Web interface edit records:
════

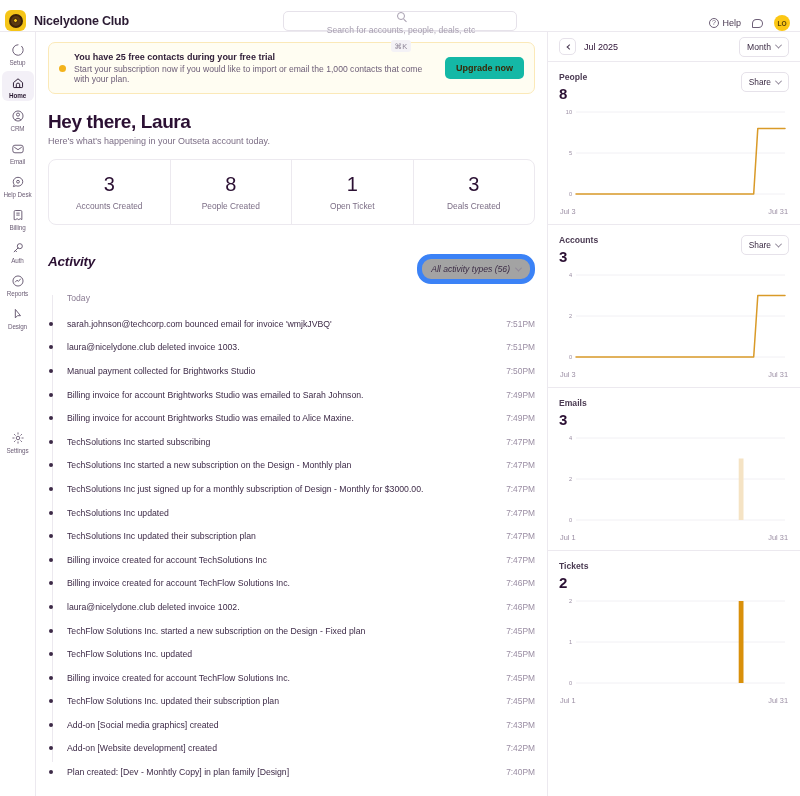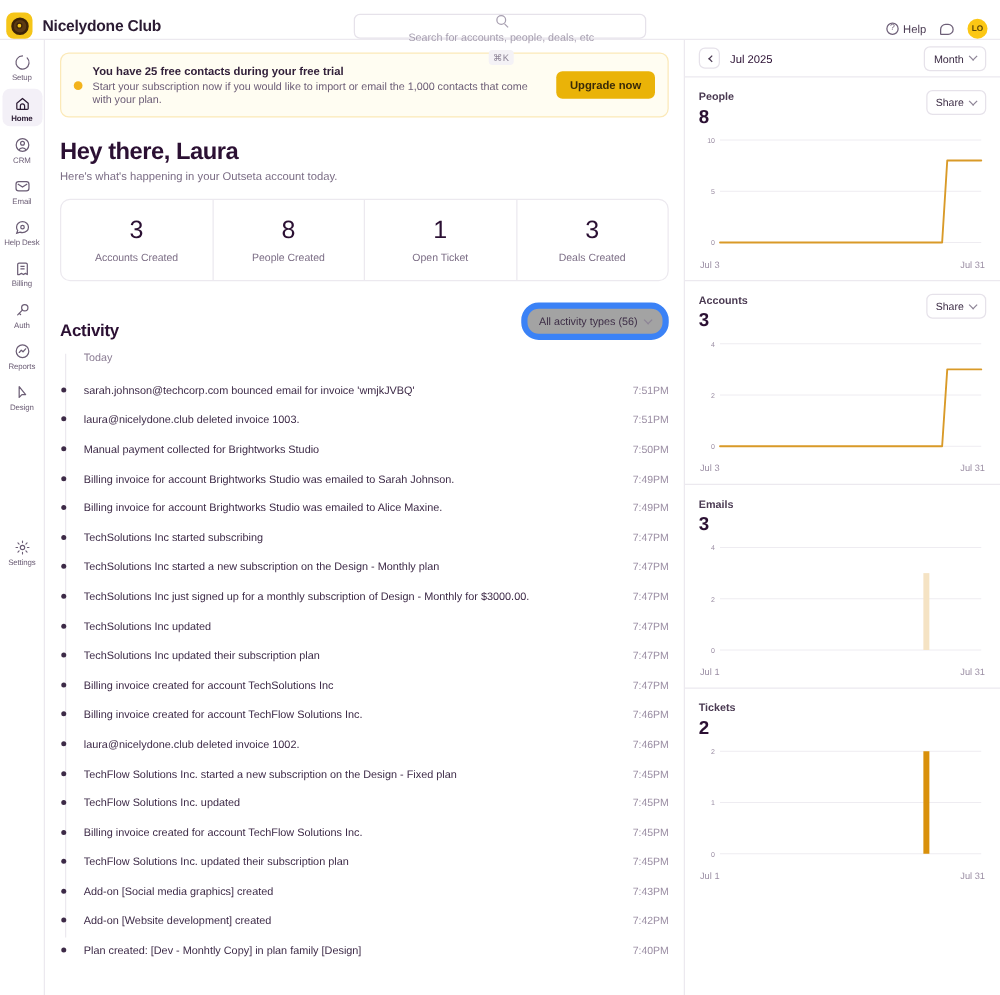--- a/index.html
+++ b/index.html
@@ -118,42 +118,42 @@
 
   .banner {
     background: #fffdf2; border: 1px solid #fbe9b8; border-radius: 7px;
     padding: 9px 10px; display: flex; align-items: center; gap: 8px;
   }
   .banner .dot { width: 7px; height: 7px; border-radius: 50%; background: #f3b31c; flex: 0 0 auto; }
   .banner .txt { flex: 1; }
   .banner .t1 { font-size: 9px; font-weight: 700; color: #32203a; margin-bottom: 2px; }
   .banner .t2 { font-size: 8.6px; color: #6c5d76; }
   .btn-upgrade {
-    background: #eab308; border: none; border-radius: 5px;
+    background: #14b8a6; border: none; border-radius: 5px;
     font-size: 9px; font-weight: 700; color: #3a2a08;
     padding: 6px 11px; cursor: pointer; white-space: nowrap;
     font-family: inherit;
   }
 
   .hello { font-size: 19px; font-weight: 700; letter-spacing: -0.4px; margin: 17px 0 3px; color: #2b1033; }
   .sub { font-size: 9px; color: #7b6d85; margin-bottom: 13px; }
 
   .stats {
     display: flex; border: 1px solid #ece9ef; border-radius: 8px; overflow: hidden;
   }
   .stat {
     flex: 1; padding: 14px 4px 13px; text-align: center;
     border-right: 1px solid #ece9ef;
   }
   .stat:last-child { border-right: none; }
   .stat .num { font-size: 20px; font-weight: 400; color: #2b1033; line-height: 1.05; }
   .stat .cap { font-size: 8.4px; color: #7b6d85; margin-top: 6px; }
 
   .act-head {
-    display: flex; align-items: flex-end; margin: 17px 0 9px;
+    display: flex; align-items: flex-start; margin: 29px 0 9px; font-style: italic;
   }
   .act-title { font-size: 13.5px; font-weight: 700; color: #2b1033; letter-spacing: -0.2px; }
   .filter {
     margin-left: auto;
     border: 5px solid #3b82f6; border-radius: 14px; background: #a3a3a3;
     font-size: 8.6px; color: #3c2c45; padding: 5px 9px;
     display: flex; align-items: center; gap: 6px; cursor: pointer;
   }
   .chev { width: 5px; height: 5px; border-right: 1.1px solid #8d8496; border-bottom: 1.1px solid #8d8496; transform: rotate(45deg) translate(-1px,-1px); }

════

**Your objective:**
Would you copy out every line in the records that includes the string "right"?

**Exercise answer:**
     border-right: 1px solid #ece9ef;
   .stat:last-child { border-right: none; }
   .chev { width: 5px; height: 5px; border-right: 1.1px solid #8d8496; border-bottom: 1.1px solid #8d8496; transform: rotate(45deg) translate(-1px,-1px); }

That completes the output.